[Collected data entries]
· · ·

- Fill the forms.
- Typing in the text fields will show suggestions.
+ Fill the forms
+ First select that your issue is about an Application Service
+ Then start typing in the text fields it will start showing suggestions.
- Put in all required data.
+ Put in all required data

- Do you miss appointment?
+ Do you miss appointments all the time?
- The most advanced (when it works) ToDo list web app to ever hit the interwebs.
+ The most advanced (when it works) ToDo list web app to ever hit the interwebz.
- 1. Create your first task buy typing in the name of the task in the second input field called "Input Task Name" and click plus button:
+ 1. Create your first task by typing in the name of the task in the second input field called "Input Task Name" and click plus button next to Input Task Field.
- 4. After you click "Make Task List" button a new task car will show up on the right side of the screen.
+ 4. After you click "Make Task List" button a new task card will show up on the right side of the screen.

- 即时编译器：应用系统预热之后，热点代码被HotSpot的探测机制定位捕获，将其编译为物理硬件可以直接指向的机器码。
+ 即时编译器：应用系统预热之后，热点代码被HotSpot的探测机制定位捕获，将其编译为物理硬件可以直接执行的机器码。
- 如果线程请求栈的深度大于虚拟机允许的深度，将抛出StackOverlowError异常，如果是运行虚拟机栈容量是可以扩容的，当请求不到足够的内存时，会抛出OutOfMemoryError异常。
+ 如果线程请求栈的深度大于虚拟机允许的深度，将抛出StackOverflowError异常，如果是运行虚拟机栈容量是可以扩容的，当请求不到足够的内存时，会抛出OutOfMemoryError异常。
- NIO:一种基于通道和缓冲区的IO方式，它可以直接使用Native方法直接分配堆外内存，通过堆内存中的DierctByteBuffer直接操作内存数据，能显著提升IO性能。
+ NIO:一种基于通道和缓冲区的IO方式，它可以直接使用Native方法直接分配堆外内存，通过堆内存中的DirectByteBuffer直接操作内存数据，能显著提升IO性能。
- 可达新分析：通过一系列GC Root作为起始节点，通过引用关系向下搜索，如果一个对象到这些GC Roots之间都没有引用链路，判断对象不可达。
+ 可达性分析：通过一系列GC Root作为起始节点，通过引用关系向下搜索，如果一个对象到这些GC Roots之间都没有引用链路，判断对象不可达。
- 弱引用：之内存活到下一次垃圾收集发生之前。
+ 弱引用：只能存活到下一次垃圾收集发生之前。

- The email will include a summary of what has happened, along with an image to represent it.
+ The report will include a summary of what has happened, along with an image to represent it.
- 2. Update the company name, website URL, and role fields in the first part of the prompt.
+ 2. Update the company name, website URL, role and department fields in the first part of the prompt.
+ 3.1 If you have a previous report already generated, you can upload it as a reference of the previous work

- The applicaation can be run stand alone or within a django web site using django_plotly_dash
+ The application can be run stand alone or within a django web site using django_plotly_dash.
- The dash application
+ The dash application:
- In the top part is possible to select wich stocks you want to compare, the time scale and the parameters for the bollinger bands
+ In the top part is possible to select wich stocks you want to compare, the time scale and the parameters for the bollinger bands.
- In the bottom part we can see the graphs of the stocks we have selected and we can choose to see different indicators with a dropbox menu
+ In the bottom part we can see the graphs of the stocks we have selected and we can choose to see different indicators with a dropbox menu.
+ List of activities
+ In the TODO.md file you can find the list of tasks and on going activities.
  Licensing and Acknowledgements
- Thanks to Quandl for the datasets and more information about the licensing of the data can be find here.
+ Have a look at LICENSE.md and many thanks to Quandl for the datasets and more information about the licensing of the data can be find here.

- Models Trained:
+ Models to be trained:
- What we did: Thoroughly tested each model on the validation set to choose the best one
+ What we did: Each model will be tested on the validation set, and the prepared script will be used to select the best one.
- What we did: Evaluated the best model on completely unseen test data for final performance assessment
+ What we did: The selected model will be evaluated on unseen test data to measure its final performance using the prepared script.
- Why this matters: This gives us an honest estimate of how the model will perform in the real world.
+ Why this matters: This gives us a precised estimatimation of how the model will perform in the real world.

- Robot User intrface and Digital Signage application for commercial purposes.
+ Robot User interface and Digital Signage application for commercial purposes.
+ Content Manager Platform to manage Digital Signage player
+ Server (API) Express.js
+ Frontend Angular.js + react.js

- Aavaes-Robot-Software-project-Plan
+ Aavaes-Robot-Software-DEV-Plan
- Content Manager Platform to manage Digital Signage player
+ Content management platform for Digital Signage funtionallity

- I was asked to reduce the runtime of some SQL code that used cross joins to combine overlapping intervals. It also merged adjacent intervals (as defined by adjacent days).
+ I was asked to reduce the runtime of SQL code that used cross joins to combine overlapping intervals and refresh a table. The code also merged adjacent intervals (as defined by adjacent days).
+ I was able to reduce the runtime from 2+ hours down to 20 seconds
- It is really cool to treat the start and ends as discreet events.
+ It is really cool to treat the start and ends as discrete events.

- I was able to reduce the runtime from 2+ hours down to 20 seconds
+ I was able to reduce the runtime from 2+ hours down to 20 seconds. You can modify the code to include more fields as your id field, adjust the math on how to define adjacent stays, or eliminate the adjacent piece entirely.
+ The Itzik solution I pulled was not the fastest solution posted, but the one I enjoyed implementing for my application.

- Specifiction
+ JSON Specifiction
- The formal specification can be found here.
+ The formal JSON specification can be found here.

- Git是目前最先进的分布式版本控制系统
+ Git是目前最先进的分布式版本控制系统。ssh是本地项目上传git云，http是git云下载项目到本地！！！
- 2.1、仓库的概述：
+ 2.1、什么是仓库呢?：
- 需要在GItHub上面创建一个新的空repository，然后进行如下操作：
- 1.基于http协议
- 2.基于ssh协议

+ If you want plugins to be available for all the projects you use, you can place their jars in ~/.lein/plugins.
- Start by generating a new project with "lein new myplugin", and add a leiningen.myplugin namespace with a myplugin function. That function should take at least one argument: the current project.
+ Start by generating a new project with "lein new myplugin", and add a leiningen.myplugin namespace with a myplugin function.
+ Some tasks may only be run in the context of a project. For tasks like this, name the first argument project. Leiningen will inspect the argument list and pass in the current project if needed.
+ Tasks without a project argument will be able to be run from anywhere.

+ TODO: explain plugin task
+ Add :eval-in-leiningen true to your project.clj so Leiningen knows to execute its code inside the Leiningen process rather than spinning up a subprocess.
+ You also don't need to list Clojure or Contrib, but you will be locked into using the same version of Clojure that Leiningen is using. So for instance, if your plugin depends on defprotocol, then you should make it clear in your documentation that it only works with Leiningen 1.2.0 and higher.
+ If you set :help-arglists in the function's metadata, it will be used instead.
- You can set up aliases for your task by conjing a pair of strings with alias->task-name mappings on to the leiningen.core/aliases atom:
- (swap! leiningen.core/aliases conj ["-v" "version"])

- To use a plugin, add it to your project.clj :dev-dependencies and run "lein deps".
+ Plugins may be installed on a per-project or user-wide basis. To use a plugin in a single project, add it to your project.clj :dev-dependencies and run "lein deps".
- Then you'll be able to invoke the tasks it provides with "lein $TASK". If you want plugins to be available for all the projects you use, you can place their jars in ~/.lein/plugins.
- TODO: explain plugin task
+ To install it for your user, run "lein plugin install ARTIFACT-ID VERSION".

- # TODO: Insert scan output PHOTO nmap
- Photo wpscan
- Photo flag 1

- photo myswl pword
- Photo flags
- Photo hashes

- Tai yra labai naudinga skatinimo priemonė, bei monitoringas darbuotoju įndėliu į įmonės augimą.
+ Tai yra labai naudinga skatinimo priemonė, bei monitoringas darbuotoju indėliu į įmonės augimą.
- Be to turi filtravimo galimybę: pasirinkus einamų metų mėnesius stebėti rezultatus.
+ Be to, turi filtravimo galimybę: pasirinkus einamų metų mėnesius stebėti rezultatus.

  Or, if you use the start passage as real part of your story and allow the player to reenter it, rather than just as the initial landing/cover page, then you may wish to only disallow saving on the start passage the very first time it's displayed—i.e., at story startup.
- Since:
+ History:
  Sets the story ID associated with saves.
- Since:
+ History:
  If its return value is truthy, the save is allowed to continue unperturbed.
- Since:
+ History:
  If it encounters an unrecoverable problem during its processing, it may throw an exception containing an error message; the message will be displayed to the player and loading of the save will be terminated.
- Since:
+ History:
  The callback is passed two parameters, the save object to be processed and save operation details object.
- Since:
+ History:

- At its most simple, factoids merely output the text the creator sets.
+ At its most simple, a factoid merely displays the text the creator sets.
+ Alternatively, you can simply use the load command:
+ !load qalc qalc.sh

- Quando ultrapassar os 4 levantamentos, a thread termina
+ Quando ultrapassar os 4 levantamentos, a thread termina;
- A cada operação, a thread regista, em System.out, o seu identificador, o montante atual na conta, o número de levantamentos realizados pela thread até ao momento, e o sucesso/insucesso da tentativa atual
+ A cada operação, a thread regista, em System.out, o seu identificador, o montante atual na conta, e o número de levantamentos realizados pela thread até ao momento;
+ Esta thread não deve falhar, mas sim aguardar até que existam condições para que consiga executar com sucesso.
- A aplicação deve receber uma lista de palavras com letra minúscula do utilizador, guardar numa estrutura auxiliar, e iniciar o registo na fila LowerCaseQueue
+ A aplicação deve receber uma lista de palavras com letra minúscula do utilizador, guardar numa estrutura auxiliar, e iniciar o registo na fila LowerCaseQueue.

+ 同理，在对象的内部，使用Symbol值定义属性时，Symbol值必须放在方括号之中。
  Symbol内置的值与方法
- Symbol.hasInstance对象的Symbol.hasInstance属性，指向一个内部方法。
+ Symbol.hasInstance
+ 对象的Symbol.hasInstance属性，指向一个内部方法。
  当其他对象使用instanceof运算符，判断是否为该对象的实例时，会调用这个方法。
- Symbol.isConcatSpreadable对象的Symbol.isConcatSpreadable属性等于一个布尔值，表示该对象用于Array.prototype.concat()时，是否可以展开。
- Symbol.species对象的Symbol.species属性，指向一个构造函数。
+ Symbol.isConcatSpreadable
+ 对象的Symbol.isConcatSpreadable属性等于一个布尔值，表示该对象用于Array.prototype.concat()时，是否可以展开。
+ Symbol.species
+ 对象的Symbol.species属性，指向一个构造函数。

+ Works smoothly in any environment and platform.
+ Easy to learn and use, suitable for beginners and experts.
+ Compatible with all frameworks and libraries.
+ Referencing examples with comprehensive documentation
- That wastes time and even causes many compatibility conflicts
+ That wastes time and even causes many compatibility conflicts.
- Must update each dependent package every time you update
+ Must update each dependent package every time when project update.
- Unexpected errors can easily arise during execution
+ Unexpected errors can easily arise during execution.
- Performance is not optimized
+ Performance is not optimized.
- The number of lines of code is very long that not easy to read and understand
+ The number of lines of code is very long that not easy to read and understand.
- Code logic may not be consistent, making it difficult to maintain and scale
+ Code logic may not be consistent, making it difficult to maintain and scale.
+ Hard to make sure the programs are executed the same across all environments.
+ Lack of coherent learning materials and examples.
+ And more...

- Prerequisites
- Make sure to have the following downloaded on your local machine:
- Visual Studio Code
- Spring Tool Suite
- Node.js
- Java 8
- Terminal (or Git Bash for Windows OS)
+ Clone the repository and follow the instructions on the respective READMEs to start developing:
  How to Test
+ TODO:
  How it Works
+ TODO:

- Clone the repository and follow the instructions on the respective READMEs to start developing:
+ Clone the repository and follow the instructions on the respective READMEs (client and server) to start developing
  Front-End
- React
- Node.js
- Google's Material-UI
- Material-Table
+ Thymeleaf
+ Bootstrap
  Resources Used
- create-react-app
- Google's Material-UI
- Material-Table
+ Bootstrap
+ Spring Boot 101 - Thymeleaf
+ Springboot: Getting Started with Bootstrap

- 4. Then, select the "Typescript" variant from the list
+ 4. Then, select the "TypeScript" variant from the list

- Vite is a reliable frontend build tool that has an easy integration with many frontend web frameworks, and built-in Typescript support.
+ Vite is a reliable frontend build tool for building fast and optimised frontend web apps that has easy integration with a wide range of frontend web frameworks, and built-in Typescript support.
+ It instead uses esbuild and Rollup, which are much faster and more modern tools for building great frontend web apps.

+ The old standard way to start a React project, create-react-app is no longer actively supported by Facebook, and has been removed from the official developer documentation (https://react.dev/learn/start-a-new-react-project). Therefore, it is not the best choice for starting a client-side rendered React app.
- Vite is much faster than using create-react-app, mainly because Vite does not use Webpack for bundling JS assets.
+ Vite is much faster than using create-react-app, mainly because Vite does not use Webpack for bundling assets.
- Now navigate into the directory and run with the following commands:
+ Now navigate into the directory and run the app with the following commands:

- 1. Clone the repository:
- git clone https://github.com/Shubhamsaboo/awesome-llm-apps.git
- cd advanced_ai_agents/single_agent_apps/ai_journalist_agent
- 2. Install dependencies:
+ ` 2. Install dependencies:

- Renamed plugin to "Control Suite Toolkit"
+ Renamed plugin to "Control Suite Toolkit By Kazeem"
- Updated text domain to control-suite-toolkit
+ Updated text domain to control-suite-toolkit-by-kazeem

· · ·

PROBLEM REQUIREMENTS: Filter the records for the string "jars" and copy every line that holds it.

ANSWER SPACE:
+ If you want plugins to be available for all the projects you use, you can place their jars in ~/.lein/plugins.
- Then you'll be able to invoke the tasks it provides with "lein $TASK". If you want plugins to be available for all the projects you use, you can place their jars in ~/.lein/plugins.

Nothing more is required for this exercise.